Problem statement: An exact repetition of every entry, with no images, is the required answer.

Listed records:
——
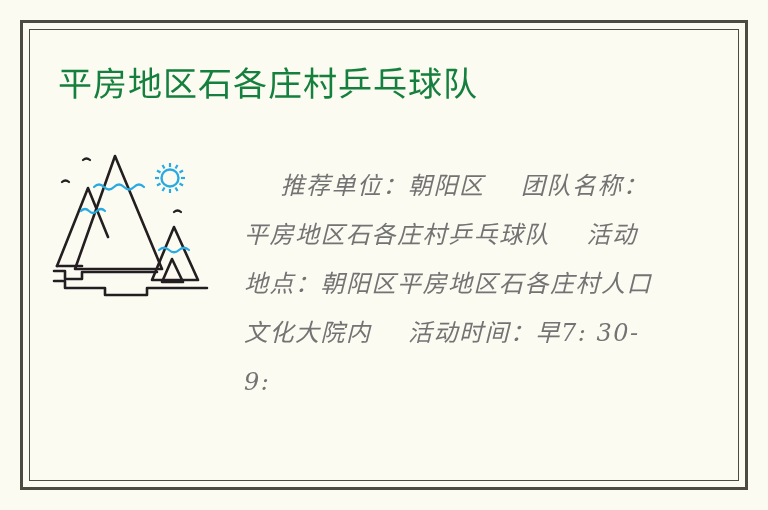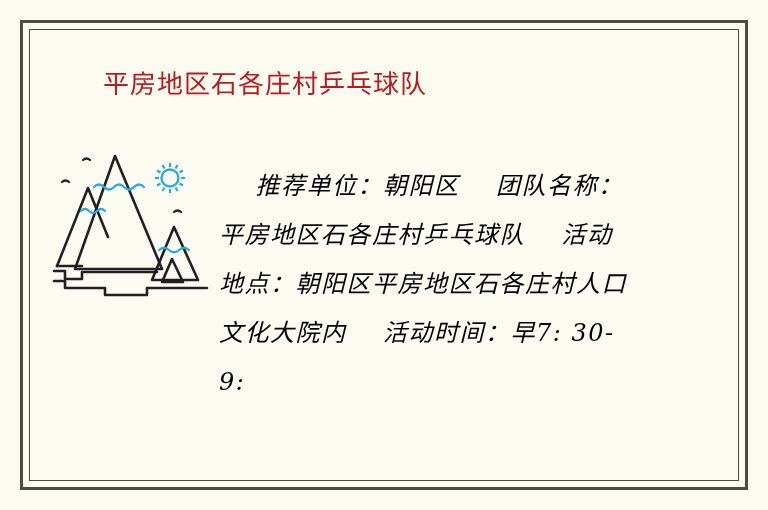--- a/index.html
+++ b/index.html
@@ -50,14 +50,13 @@
     position: absolute;
     left: 58px;
     top: 62px;
-    font-size: 26px;
+    font-size: 34px;
     line-height: 44px;
     letter-spacing: 1px;
-    color: #b91c1c;
+    color: #15803d;
     font-family: "Liberation Sans", "DejaVu Sans", sans-serif;
     font-weight: 400;
     white-space: nowrap;
-    margin-left: 45px;
   }
 
   

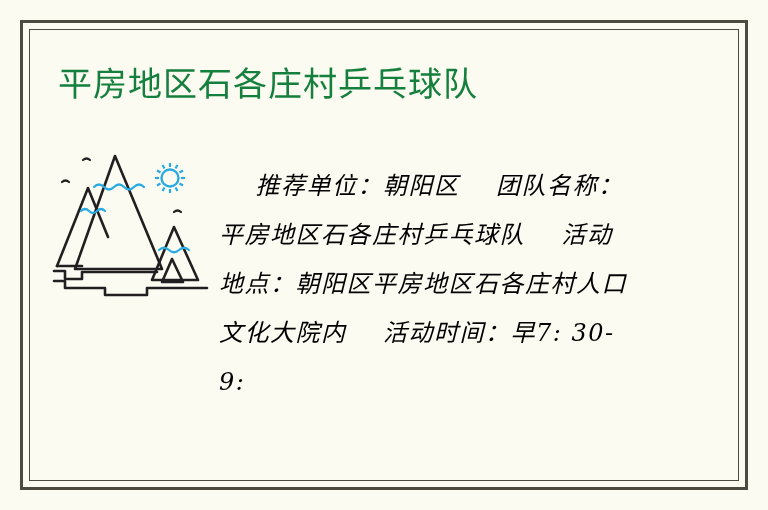--- a/index.html
+++ b/index.html
@@ -76,12 +76,12 @@
   
   #body-text {
     position: absolute;
-    left: 219px;
+    left: 244px;
     top: 162px;
     width: 418px;
     font-size: 24px;
     line-height: 49px;
-    color: #000000;
+    color: #737373;
     font-family: "DejaVu Serif", "Liberation Serif", serif;
     font-style: italic;
     letter-spacing: 1.5px;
——
Answer section:
--- a/index.html
+++ b/index.html
@@ -50,14 +50,13 @@
     position: absolute;
     left: 58px;
     top: 62px;
-    font-size: 26px;
+    font-size: 34px;
     line-height: 44px;
     letter-spacing: 1px;
-    color: #b91c1c;
+    color: #15803d;
     font-family: "Liberation Sans", "DejaVu Sans", sans-serif;
     font-weight: 400;
     white-space: nowrap;
-    margin-left: 45px;
   }
 
   

--- a/index.html
+++ b/index.html
@@ -76,12 +76,12 @@
   
   #body-text {
     position: absolute;
-    left: 219px;
+    left: 244px;
     top: 162px;
     width: 418px;
     font-size: 24px;
     line-height: 49px;
-    color: #000000;
+    color: #737373;
     font-family: "DejaVu Serif", "Liberation Serif", serif;
     font-style: italic;
     letter-spacing: 1.5px;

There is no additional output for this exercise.